The East of England saw the steepest yearly growth, up 9.5 per cent to £1,001 in May 2021 compared to the same month last year. This was followed by the South West at 8.4 per cent to £943, then up by 7.7 per cent, Wales at £698.
Greater London saw the only regional decline year-on-year, at 0.9 per cent to £1,583.
The average monthly rental, excluding London was £854, up 6.4 per cent year-on-year, and a rise of 0.1 per cent in May compared to April this year.
The average monthly rent as a proportion of household income eased slightly to 30.5 per cent in May, compared to 30.9 per cent in the same month last year. Excluding London, it was stable at 29.6 per cent year-on-year.
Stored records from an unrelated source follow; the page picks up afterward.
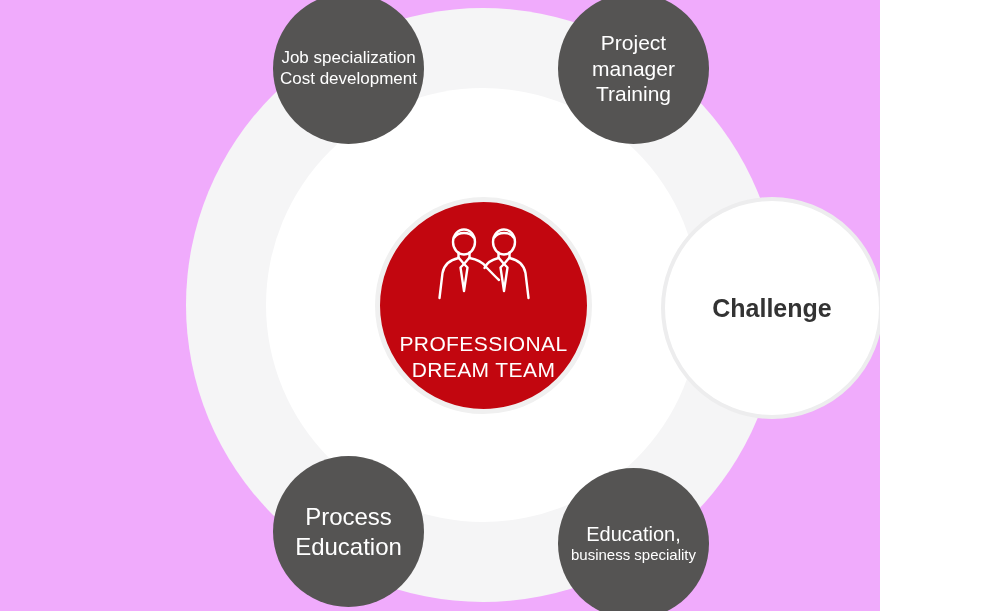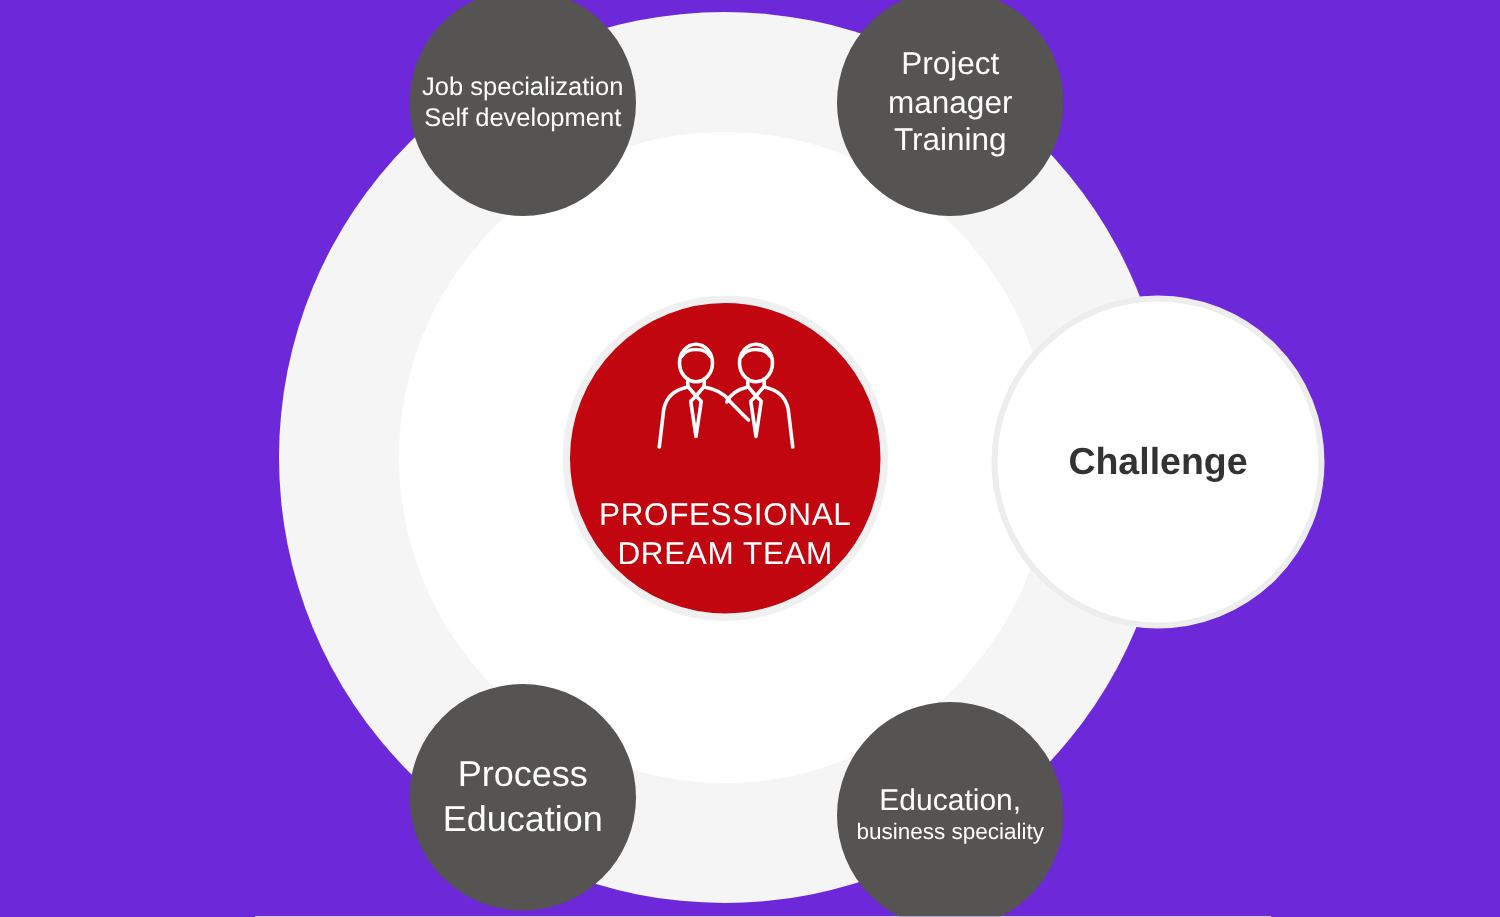"Job specialization" #canvas { background: #6d28d9 -> #f0abfc; width: 1000px -> 880px }
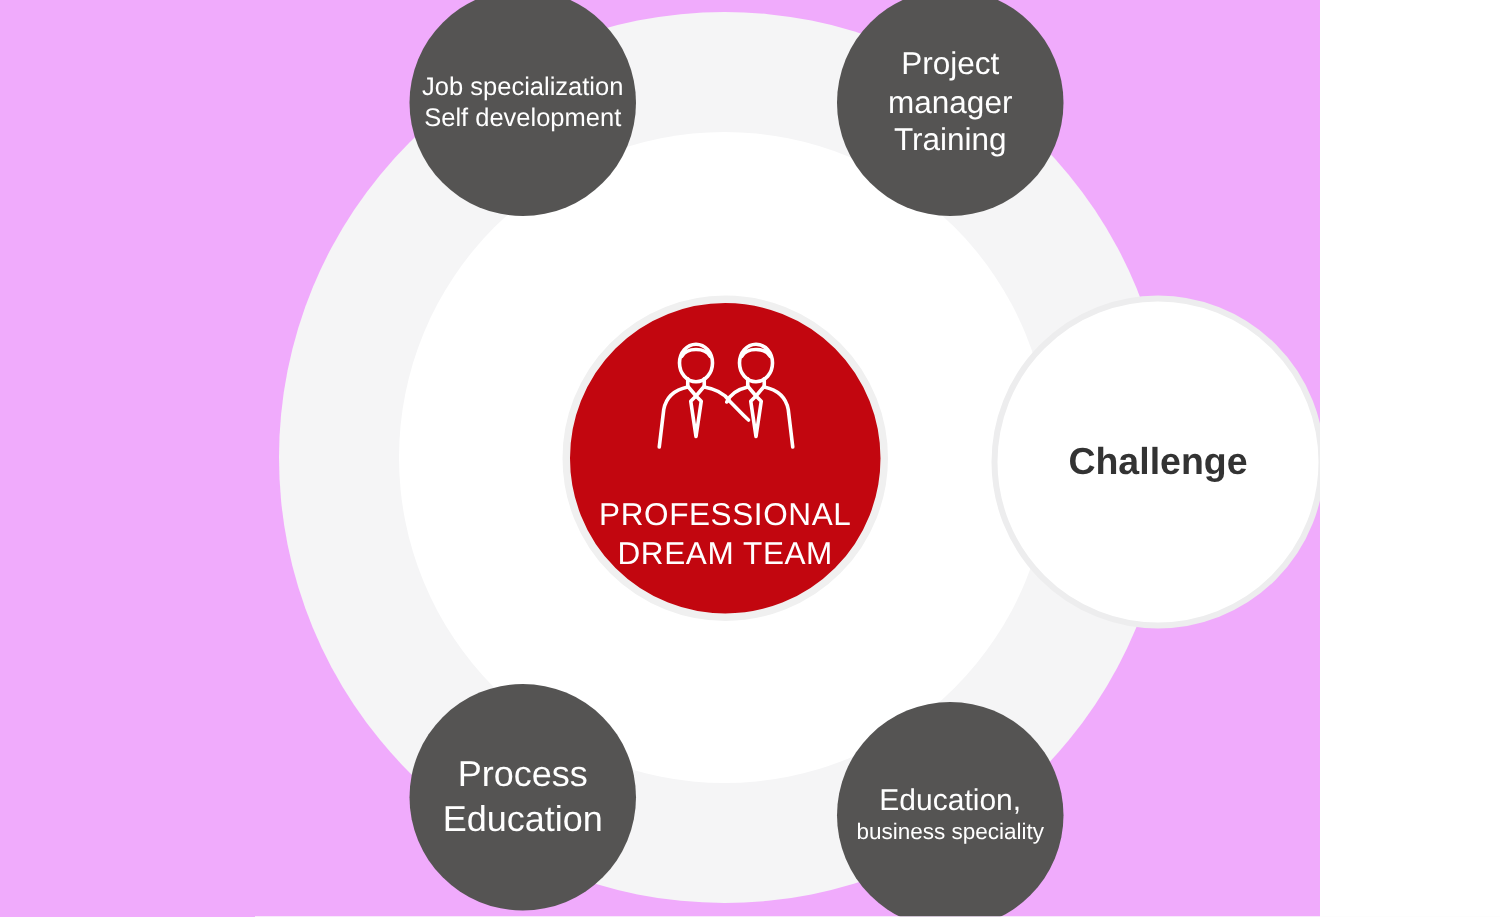"Self development" span.label { text: Self -> Cost }
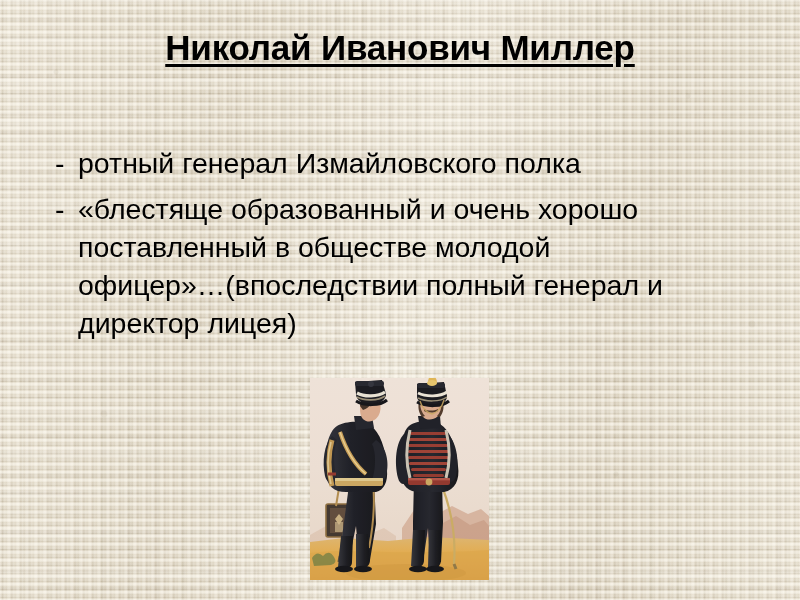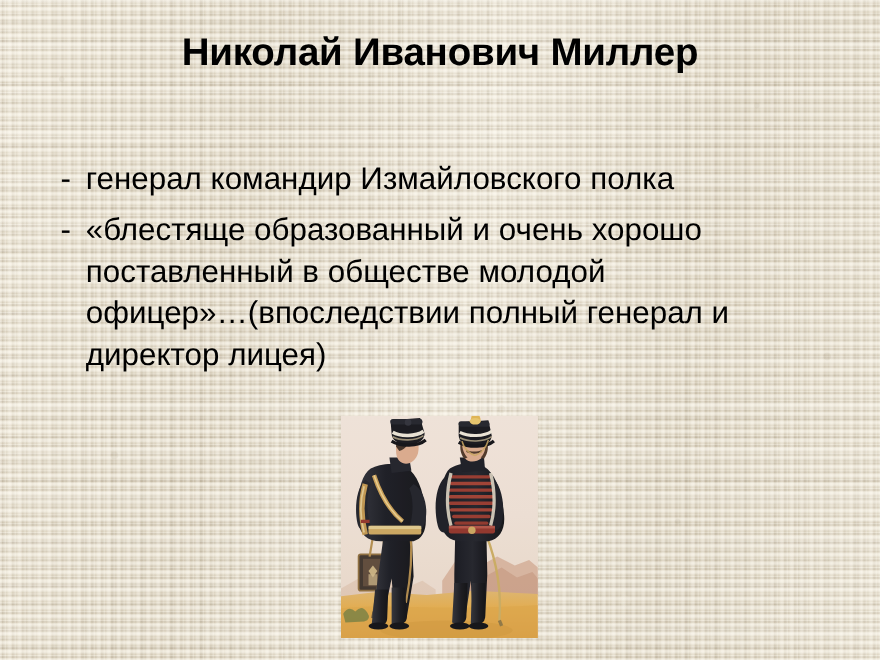"Николай Иванович Миллер" .title-line > span { text-decoration: none -> underline }
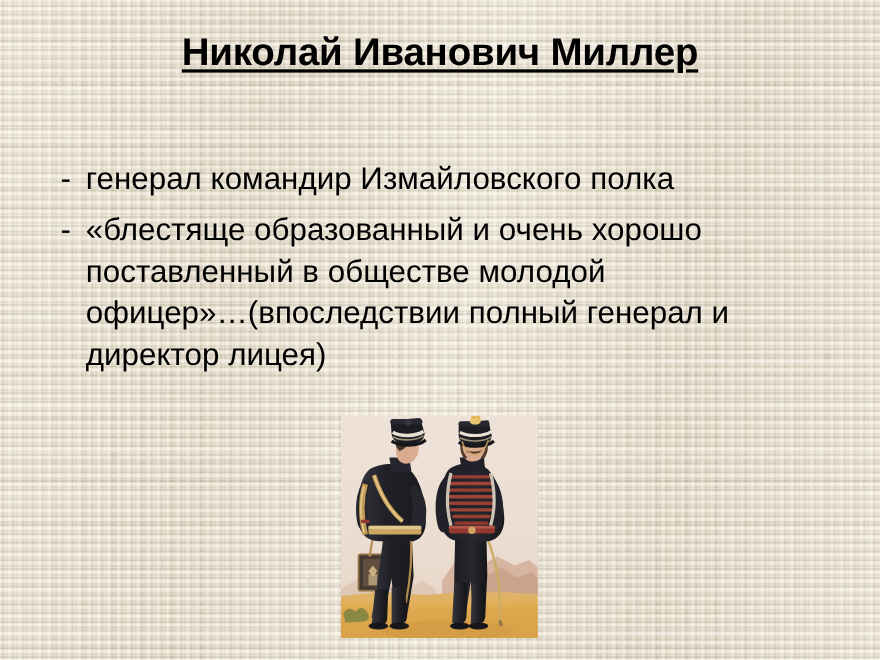"генерал командир Измайловского полка" span.bullet-text { text: генерал командир -> ротный генерал }
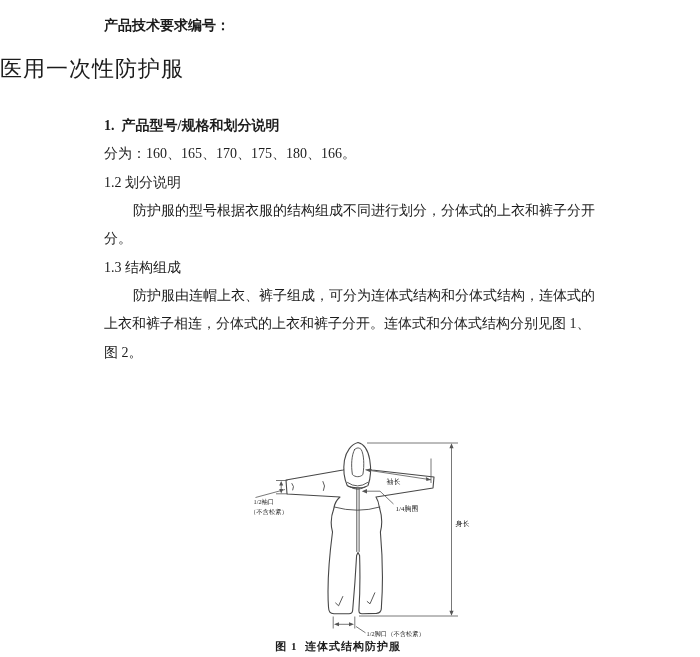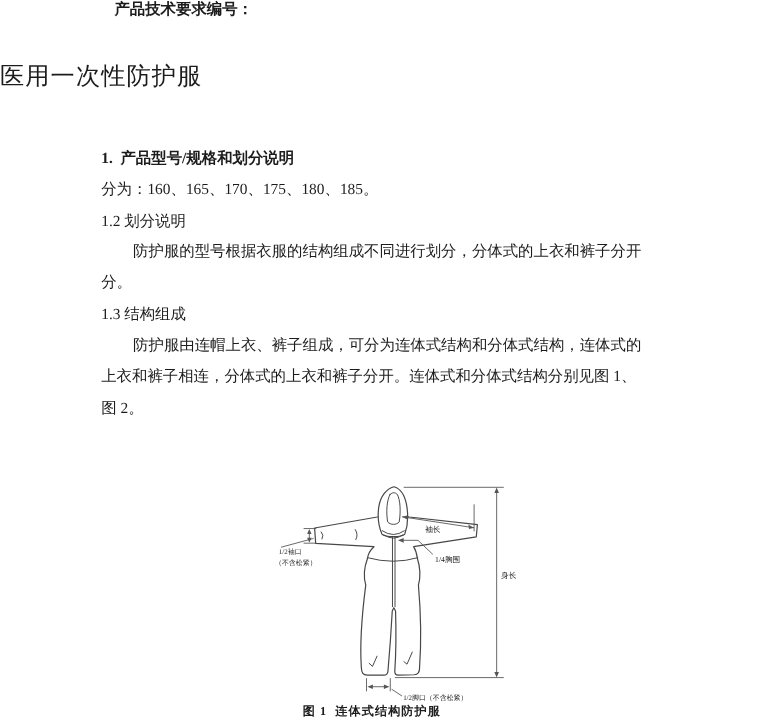"产品技术要求编号：" .hdr { top: 0 -> 16px }
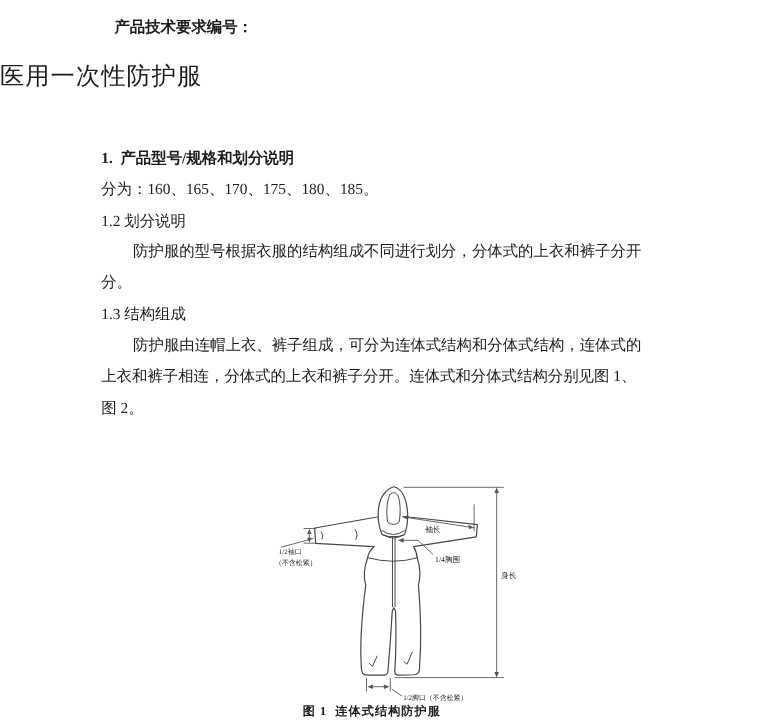"1. 产品型号/规格和划分说明" .doc-body { left: 92px -> 104px; margin-top: 19px -> none }
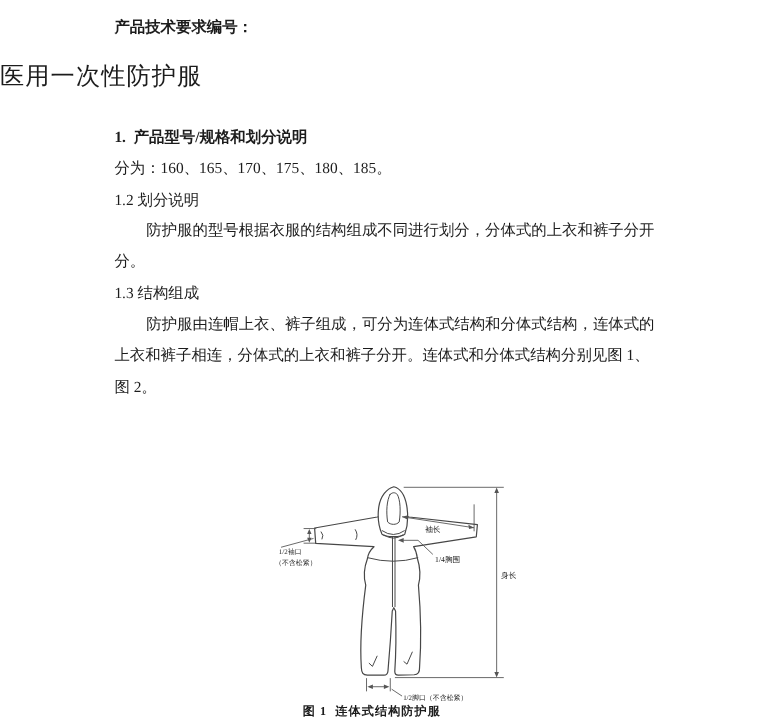"分为：160、165、170、175、180、185。" div.line { text: 185 -> 166 }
The variation between Greater London prices and the average UK price continued to hover around the 60 per cent mark in May. The difference between London and the rest has held fairly steady at this level in 2021, having decreased from levels closer to around 70 per cent in 2019 and 2020.
Andy Halstead, group chief executive at HomeLet rental, said: “We’ve seen, from sharp house price spikes across the country, that the pandemic changed what people are looking for in a property. Many want to buy properties offering more living space, particularly those working from home — and this is also true of the private rented sector.”
Halstead noted a rise of 10 per cent in suspicious and fraudulent applications for lettings, backlogs and delays in processing evictions, and high demand for good quality tenant references and insurances.